Hang on a second. The DNS does not have an interrupt. So when the application says to the DNS resolve this name, the application can hang in the next microsecond and disappear, the DNS doesn't know that. It's been given a task down at the stub resolver level that then forwards to the recursive and forwards on. It never gives up. Now some resolver implementations do give up after a timeout. Look, I've been working at this for too long, in BIND's case it's 7 seconds. In Unbound's case... I think it's a geological eternity, or it could be two. It just never stops. It exponentially backs off, but as far as I can see, you know, even a year later, "Oh, I've still got this unresolved query." Reboot the machine if you want to kill that crap.
Um, the other thing about DNS is that if I refer a query to you and you go, "Oh look, I'd like to help you but I can't but I think I know someone who can," you forward it on, and you forward it on, and you forward it on. There's no hop count. Unlike IP packets, there's none. There's no trace. So I can set up a forwarding loop and the DNS goes, "Not a problem, dude," and there probably are DNS queries circling around forever because there's no way of stopping 'em. So a query is not simple. They have a life of their own.
This is just a snapshot of one day in the ad system, and what you actually find is to resolve a name these days, most folk in red ask for an A record because there's more V4 than V6 even today. Um, the other thing is of course these days that the Apple infrastructure, and not Android but the Apple infrastructure, have taken to the HTTPS query like a duck to water. And these days almost the first thing it asks for is HTTPS—what protocol should I use for the resultant, you know, fetch? So HTTPS figures—that's the light blue—and the green is V6 A records. So that's the number of single queries that I see for that name. But hang on, sometimes a query happens twice, three times, four times, five times. I arbitrarily cut that off at 10, I could have gone to around 2,000. They just sometimes the queries just duplicate. And—and the other thing you find is that in a sort of a cumulative distribution, around 70% of queries happen once but 30% happen at least twice or three times or four times and so on. It just goes on and on and on.
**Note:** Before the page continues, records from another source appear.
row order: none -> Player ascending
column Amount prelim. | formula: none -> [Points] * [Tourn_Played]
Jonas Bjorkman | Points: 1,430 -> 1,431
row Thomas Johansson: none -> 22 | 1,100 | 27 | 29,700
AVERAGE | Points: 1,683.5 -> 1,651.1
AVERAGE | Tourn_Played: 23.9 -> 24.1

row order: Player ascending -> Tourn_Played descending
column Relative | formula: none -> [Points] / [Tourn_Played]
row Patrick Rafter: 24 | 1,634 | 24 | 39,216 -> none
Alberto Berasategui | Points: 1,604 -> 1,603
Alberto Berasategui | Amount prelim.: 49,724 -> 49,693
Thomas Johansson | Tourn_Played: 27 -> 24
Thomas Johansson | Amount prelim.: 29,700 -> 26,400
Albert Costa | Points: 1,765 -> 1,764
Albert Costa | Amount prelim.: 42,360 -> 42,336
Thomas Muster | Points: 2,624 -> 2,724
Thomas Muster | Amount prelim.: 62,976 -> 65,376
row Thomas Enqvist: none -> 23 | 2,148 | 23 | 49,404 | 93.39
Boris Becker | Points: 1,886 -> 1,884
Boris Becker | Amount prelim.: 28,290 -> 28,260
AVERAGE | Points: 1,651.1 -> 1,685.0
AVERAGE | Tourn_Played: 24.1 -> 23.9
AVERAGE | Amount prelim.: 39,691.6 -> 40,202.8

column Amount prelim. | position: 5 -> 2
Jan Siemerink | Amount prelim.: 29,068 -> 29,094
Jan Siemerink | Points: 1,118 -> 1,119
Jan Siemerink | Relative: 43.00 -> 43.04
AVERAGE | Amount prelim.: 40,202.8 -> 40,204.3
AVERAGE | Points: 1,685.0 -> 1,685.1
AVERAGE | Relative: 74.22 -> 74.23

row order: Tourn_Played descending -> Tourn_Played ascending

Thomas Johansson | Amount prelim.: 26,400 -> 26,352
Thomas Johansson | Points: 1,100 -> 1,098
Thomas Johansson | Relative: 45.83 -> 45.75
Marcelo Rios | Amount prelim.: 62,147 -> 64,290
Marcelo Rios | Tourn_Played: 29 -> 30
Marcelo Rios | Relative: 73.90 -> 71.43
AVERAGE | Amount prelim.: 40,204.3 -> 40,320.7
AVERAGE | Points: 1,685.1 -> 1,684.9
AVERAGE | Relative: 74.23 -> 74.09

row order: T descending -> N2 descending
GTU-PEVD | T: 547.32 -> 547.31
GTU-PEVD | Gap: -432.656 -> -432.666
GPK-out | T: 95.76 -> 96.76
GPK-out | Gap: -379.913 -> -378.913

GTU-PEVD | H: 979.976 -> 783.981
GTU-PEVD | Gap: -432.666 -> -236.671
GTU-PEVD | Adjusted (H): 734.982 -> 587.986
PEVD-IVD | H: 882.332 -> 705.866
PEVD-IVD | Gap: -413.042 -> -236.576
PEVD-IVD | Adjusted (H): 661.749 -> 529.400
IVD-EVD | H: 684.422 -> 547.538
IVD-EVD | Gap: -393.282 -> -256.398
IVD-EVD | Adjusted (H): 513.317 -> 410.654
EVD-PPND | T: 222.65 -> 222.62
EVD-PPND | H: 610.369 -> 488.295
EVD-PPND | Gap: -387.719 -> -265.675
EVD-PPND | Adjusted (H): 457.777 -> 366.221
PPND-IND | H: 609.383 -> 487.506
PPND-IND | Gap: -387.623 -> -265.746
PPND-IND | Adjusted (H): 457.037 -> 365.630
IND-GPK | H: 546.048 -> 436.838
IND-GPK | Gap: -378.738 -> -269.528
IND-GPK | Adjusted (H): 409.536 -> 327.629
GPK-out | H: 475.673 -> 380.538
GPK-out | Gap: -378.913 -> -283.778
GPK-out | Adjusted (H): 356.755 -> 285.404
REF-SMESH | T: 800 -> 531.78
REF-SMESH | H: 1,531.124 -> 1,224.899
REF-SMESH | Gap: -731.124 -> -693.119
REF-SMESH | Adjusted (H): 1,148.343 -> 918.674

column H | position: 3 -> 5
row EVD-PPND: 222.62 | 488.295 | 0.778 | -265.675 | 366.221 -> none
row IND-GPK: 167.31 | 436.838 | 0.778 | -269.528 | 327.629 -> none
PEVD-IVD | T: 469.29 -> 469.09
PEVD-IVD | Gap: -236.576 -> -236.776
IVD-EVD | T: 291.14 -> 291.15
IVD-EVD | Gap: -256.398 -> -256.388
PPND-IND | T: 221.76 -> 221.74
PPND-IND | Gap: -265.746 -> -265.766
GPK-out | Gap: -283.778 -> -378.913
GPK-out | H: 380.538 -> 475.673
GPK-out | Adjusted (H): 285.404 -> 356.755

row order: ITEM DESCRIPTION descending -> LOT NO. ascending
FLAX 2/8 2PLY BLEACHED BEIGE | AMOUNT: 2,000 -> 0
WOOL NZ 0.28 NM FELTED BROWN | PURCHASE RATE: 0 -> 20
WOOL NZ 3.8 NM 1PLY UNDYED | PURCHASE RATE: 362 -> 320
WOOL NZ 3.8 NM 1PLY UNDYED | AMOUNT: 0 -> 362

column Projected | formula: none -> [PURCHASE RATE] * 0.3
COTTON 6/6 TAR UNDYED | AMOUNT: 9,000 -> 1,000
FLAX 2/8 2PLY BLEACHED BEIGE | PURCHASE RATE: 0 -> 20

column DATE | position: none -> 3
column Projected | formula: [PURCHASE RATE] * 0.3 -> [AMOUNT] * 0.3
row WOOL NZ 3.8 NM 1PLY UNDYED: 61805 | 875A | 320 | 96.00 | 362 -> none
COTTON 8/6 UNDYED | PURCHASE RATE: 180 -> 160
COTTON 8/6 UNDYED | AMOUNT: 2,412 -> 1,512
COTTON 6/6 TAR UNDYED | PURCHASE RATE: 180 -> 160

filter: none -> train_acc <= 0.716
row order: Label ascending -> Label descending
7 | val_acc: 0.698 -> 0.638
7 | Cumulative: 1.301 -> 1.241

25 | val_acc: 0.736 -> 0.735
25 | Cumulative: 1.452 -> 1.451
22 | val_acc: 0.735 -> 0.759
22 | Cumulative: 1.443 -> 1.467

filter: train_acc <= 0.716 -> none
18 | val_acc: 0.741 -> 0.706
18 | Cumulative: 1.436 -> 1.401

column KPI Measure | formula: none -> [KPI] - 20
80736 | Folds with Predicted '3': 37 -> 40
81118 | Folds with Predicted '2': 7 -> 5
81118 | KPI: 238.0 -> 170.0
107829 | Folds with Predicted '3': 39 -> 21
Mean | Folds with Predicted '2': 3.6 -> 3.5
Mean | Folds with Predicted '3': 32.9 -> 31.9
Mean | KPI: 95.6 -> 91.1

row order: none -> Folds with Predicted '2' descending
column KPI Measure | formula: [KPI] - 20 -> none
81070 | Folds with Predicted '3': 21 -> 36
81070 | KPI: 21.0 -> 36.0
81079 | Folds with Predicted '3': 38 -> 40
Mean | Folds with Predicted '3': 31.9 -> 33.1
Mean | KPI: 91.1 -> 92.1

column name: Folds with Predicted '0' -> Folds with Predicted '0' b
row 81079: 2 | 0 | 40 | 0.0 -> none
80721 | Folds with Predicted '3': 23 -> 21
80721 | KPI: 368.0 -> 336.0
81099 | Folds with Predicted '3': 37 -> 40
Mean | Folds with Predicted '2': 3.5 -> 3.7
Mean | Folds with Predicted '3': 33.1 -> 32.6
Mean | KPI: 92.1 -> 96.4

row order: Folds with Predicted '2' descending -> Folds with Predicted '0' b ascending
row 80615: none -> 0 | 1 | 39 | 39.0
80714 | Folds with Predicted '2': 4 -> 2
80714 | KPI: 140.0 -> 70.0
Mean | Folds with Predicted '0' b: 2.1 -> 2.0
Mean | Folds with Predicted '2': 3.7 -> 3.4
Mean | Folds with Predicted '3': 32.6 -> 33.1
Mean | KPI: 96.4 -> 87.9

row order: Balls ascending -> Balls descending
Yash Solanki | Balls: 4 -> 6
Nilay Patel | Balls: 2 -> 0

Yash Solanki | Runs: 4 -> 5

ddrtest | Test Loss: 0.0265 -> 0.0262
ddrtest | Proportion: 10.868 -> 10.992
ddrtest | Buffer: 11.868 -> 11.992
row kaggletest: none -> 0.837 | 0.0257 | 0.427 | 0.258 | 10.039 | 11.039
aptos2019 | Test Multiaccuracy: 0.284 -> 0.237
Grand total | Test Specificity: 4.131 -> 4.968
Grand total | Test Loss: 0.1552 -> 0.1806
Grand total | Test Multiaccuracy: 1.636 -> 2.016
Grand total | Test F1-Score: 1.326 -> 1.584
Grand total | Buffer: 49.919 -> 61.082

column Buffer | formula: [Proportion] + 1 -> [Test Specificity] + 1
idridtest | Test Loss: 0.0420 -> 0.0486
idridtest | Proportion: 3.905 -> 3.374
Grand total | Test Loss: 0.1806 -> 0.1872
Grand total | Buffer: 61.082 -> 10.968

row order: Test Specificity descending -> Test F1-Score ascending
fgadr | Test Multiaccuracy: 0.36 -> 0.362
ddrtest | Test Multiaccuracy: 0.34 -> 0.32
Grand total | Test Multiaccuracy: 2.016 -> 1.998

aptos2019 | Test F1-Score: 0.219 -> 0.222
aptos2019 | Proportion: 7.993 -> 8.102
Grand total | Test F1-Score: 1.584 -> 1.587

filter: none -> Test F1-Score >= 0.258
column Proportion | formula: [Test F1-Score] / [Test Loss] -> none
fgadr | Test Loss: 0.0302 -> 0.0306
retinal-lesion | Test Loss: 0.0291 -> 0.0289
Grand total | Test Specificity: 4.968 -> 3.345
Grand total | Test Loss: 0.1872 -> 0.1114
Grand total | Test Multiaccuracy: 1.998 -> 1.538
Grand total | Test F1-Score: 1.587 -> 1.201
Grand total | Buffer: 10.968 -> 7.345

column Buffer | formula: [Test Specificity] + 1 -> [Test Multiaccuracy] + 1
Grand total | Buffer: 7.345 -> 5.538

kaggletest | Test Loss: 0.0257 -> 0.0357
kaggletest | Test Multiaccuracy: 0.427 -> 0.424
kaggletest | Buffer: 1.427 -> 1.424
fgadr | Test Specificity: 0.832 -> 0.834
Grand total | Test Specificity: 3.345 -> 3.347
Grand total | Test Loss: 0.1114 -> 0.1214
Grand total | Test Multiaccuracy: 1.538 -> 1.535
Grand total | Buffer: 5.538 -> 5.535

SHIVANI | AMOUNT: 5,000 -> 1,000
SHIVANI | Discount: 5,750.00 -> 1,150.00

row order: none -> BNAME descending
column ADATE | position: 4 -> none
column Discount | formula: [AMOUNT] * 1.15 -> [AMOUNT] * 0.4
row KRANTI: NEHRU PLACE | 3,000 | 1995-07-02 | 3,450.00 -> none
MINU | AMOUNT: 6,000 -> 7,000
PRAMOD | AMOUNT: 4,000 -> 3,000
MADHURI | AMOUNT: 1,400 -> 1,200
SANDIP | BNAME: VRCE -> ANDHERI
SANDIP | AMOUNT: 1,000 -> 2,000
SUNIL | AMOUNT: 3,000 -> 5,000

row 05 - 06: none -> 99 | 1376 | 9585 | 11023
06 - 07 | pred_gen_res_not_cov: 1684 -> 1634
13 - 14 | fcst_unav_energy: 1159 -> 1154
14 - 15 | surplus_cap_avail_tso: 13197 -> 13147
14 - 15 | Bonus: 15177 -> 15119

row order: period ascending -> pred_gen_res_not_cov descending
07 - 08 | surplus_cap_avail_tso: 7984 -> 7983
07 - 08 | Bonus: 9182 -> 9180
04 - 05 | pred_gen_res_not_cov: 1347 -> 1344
So in trying to understand the DNS, you've got to try and understand root cause, and the DNS is a massive feedback amplification system that's as noisy as shit. And trying to get the signal out of that feedback amplification system is kind of interesting. So, I mentioned that the way we measure is to seed the world with ads. No we didn't invent ads, Google did. Google make, ah jeez, about a billion bucks a year isn't it if you look at their annual reports. It's what drives the world, or at least their particular part of the world. Uh, we just piggyback on. Um, the ads are simple. If you get the ad it runs the code. You can't stop it. It's on impression, do this. What does it do? It just fetches a bunch of URLs, typically around 10, and then it stops. It's quite silent, it runs in the background. But the thing is, all those URLs have unique DNS names for that instance. So every single ad has a different set of DNS names, and the only authoritative servers out there are ones we run. So we get this remote view of the user. And we get forty odd million of them every day.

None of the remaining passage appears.